ROTIMI FANI-KAYODE: THE STUDIO - STAGING DESIRE
AUTOGRAPH
Old Street I 31 October to 22 March
In a space where the barriers between difference and fantasy are dissolved, Rotimi Fani-Kayode’s photographs are a spirited exploration of culture, intimacy, desire and pain. From 1983 until his death in 1989, the artist lived and worked in Brixton, where his studio transcended into a sanctuary visualising black queer self-expression. The Studio – Staging Desire is the culmination of meticulous research into the artist’s archives, presenting never-before-seen works. These photographs reveal what it meant for Fani-Kayode to negotiate the status of ‘outsider’, turning this into the generative force that has defined the artist’s practice.

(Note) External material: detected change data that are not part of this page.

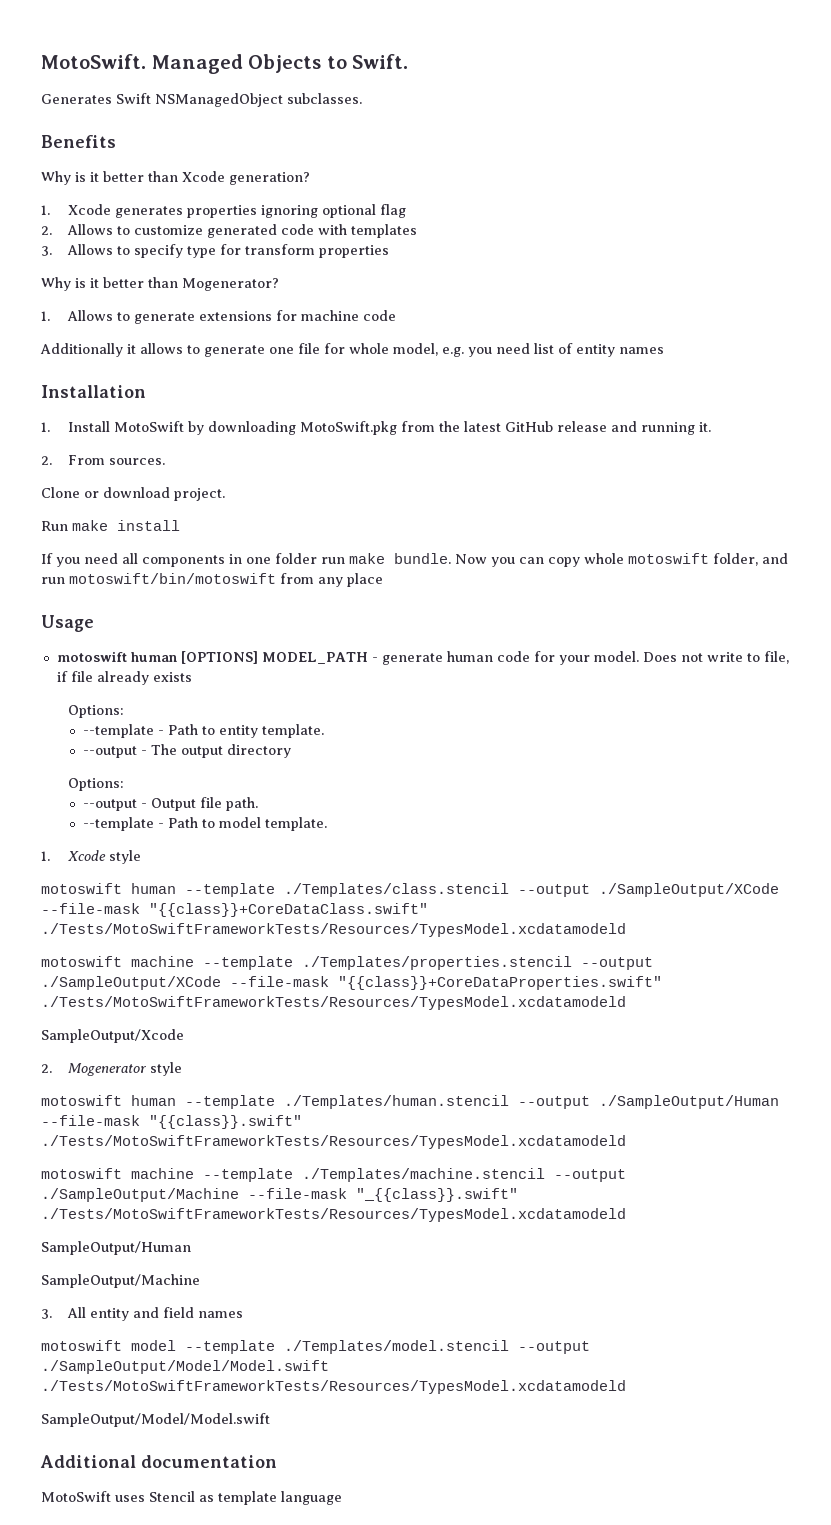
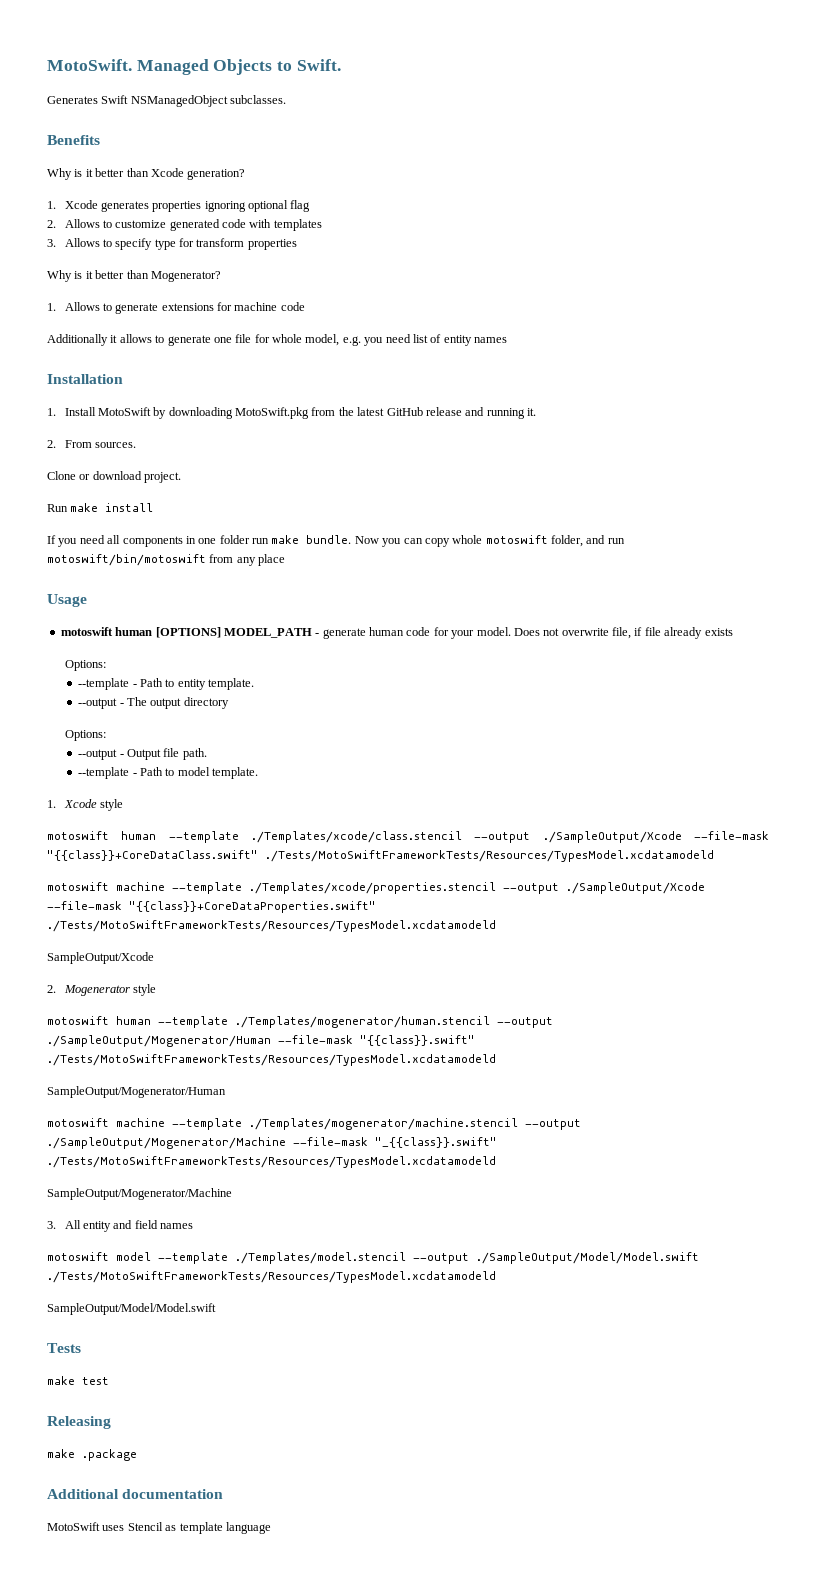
[706,652,760,662] write to -> [561,628,609,636] overwrite
[284,883,779,897] ./Templates/class.stencil --output ./SampleOutput/XCode -> [251,831,682,843] ./Templates/xcode/class.stencil --output ./SampleOutput/Xcode
[302,956,653,970] [41,976,221,990] ./Templates/properties.stencil --output ./SampleOutput/XCode -> [249,882,705,894] ./Templates/xcode/properties.stencil --output ./SampleOutput/Xcode
[284,1095,779,1109] ./Templates/human.stencil --output ./SampleOutput/Human -> [235,1016,553,1028] [47,1035,271,1047] ./Templates/mogenerator/human.stencil --output ./SampleOutput/Mogenerator/Human
[41,1168,626,1182] [41,1188,239,1202] // motoswift machine --template ./Templates/machine.stencil --output ./SampleOutput/Machine -> [47,1086,226,1098] [47,1118,581,1130] [47,1137,286,1149] // SampleOutput/Mogenerator/Human // motoswift machine --template ./Templates/mogenerator/machine.stencil --output ./SampleOutput/Mogenerator/Machine
[41,1241,191,1255] [41,1274,200,1288] SampleOutput/Human // SampleOutput/Machine -> [47,1188,232,1200] SampleOutput/Mogenerator/Machine
(270, 1420) none -> [47,1343,81,1353] [47,1376,109,1385] [47,1416,111,1429] [47,1449,137,1461] // Tests // make test // Releasing // make .package

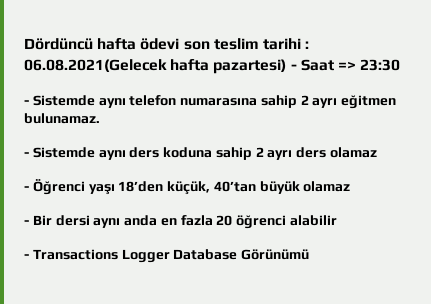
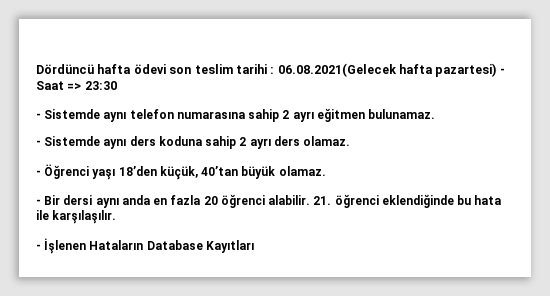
[330,147,378,158] olamaz -> [303,136,351,146] olamaz.
[303,181,351,192] olamaz -> [278,166,326,176] olamaz.
[290,215,338,226] [24,249,310,263] alabilir // - Transactions Logger Database Görünümü -> [268,194,502,208] [36,210,117,224] [36,238,254,254] alabilir. 21. öğrenci eklendiğinde bu hata ile karşılaşılır. // - İşlenen Hataların Database Kayıtları

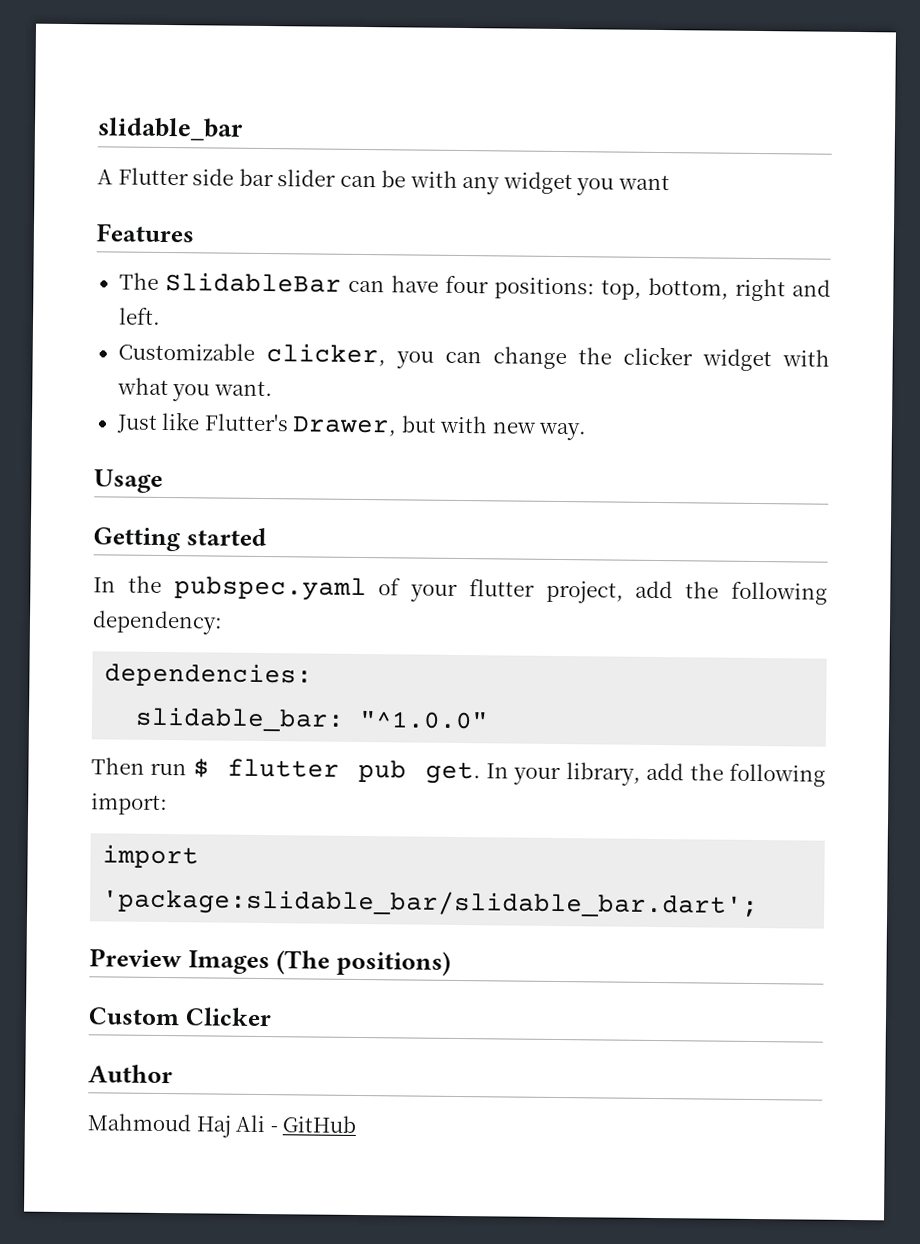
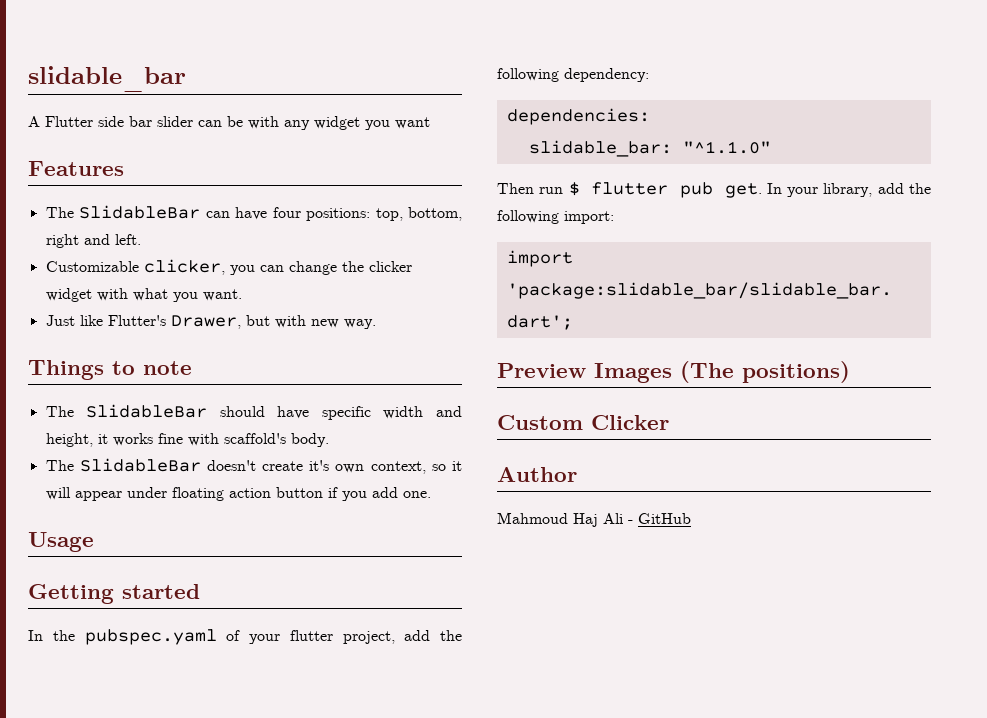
(588, 431) none -> [28,360,192,380] [45,404,462,420] [45,433,329,447] [45,458,463,474] [45,487,431,501] // Things to note // The SlidableBar should have specific width and height, it works fine with scaffold's body. // The SlidableBar doesn't create it's own context, so it will appear under floating action button if you add one.
[359,709,490,730] "^1.0.0" -> [682,141,771,154] "^1.1.0"

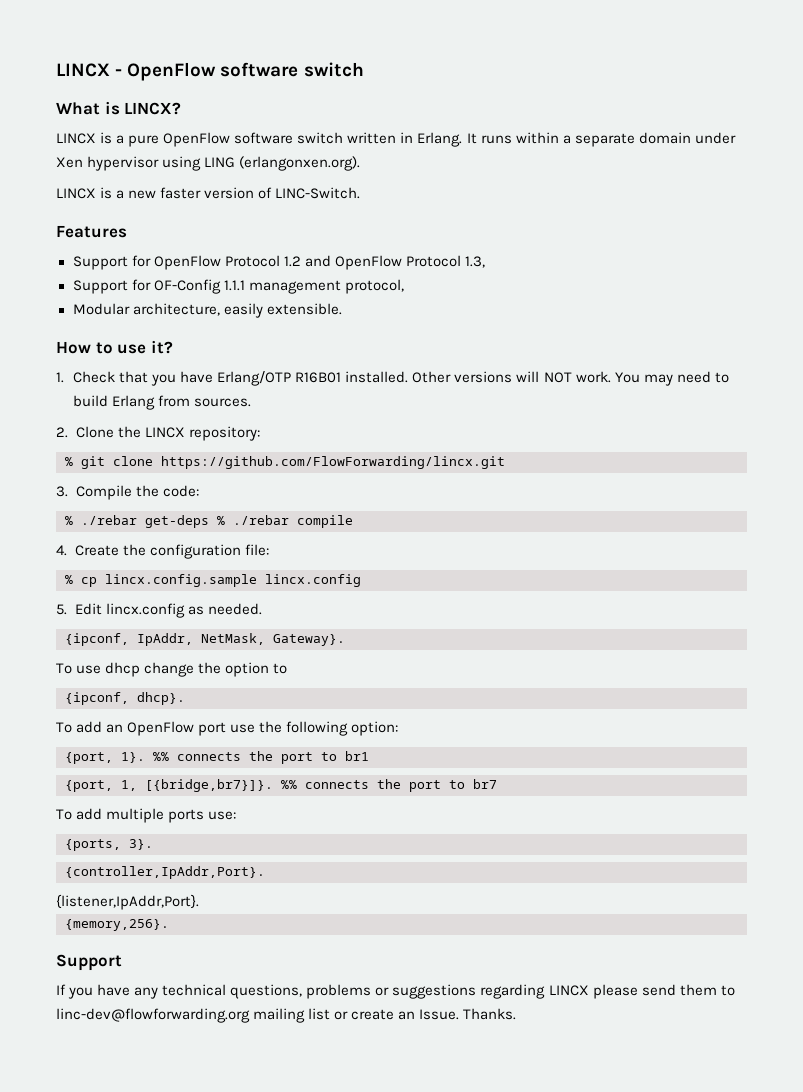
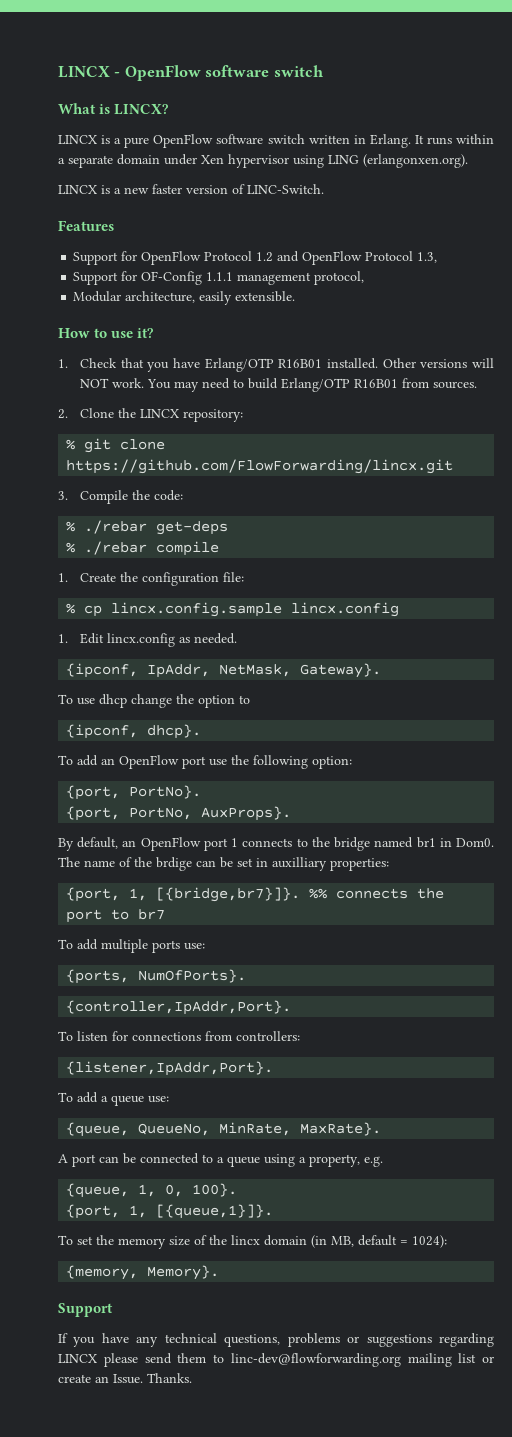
[112,395,156,410] Erlang -> [280,378,398,392] Erlang/OTP R16B01
(209, 521) none -> (229, 528) //
[56,545,67,556] 4. -> [58,573,68,582] 1.
[56,604,67,615] 5. -> [58,634,68,643] 1.
[121,751,369,764] 1}. %% connects the port to br1 -> [129,785,202,799] [66,806,292,821] [58,837,494,851] [58,857,389,871] PortNo}. // {port, PortNo, AuxProps}. // By default, an OpenFlow port 1 connects to the bridge named br1 in Dom0. The name of the brdige can be set in auxilliary properties:
[129,839,153,850] 3}. -> [138,969,247,983] NumOfPorts}.
[56,894,199,910] [65,919,169,931] {listener,IpAddr,Port}. // {memory,256}. -> [58,1031,300,1041] [66,1061,274,1076] [58,1092,169,1106] [66,1122,382,1137] [58,1153,383,1167] [66,1183,238,1198] [66,1204,274,1219] [58,1235,447,1249] [66,1265,220,1280] To listen for connections from controllers: // {listener,IpAddr,Port}. // To add a queue use: // {queue, QueueNo, MinRate, MaxRate}. // A port can be connected to a queue using a property, e.g. // {queue, 1, 0, 100}. // {port, 1, [{queue,1}]}. // To set the memory size of the lincx domain (in MB, default = 1024): // {memory, Memory}.

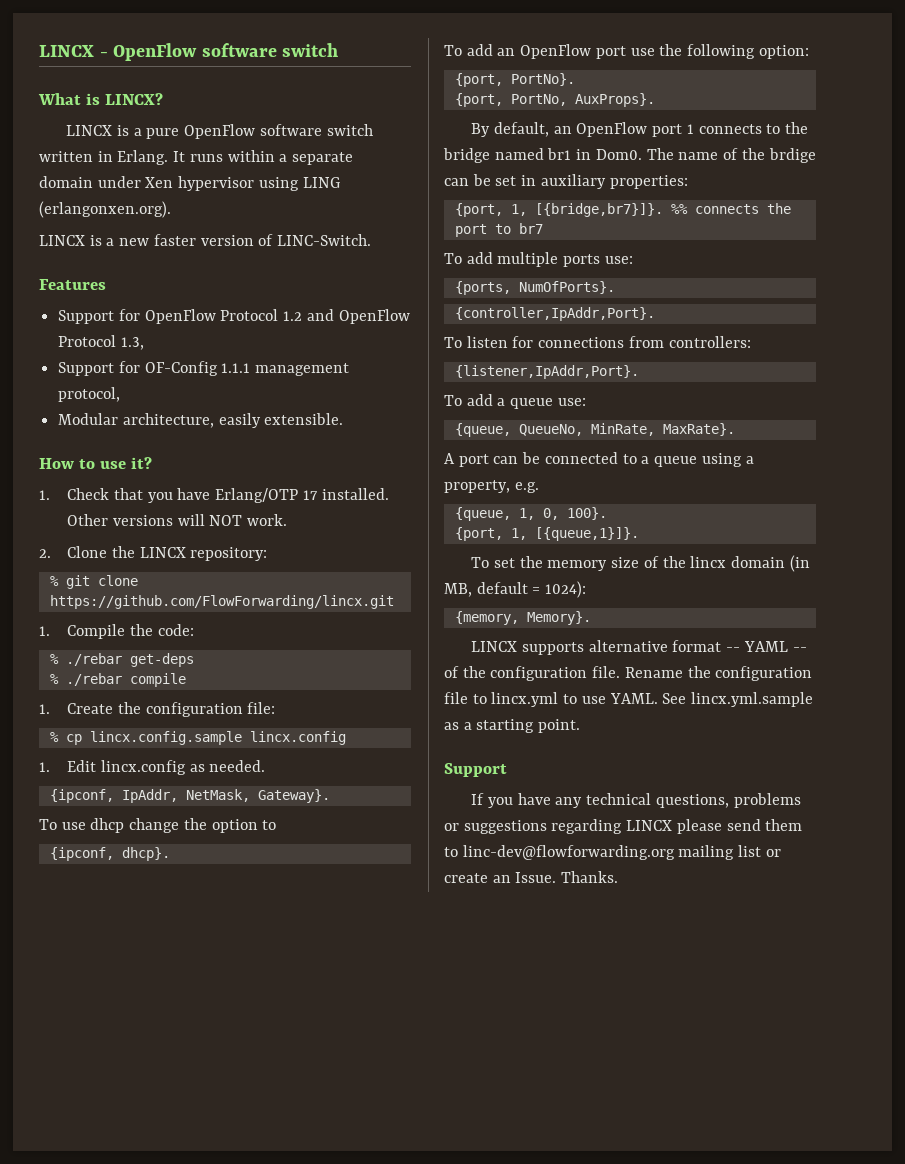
[278,359,323,368] R16B01 -> [302,490,318,500] 17
[146,378,477,392] You may need to build Erlang/OTP R16B01 from sources. -> (288, 520) none
[58,491,68,500] 3. -> [39,626,50,636] 1.
[272,857,327,871] auxilliary -> [540,174,606,189] auxiliary
(220, 1272) none -> [471,640,807,655] [444,666,813,681] [444,692,814,707] [444,719,581,733] // LINCX supports alternative format -- YAML -- of the configuration file. Rename the configuration file to lincx.yml to use YAML. See lincx.yml.sample as a starting point.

Find all information and book free tickets here.
HOW TO DESTROY ANGELS
THE HORSE HOSPITAL
Russel Square I 8 November to 30 November
Bringing together artists from across disciplines and eras that share sensibilities with the various aspects of The Horse Hospital's rich and complex 31-year history, this exhibition will be a tribute to the radical power of subculture, underground movements, and DIY culture, reflecting on the legacy that has defined the venue for over 3 decades. The exhibition will feature the works of artists who have embraced the fringes of mainstream culture to push boundaries and experiment with new forms and narratives.
Find all details here.
DANIEL SHANKEN: THE PITS
CHEMIST GALLERY
Lewisham I 25 October to 4 December
The Pits is a new installation by Daniel Shanken that descends through tiers and levels: the pit in your stomach, in the ground, and in your brain. It uses eating as a crux, imagining the digestion, assimilation, offloading, and onboarding that occur when giving yourself to be devoured by technologies or entities with their own agency and agendas. The work shifts between different perspectives—human, non-human, pizza box, and microwave—exploring the pleasure and horror of willingly opting in and zoning out. At the center of the installation is a conversation pit constructed in the gallery, allowing you to physically enter the work.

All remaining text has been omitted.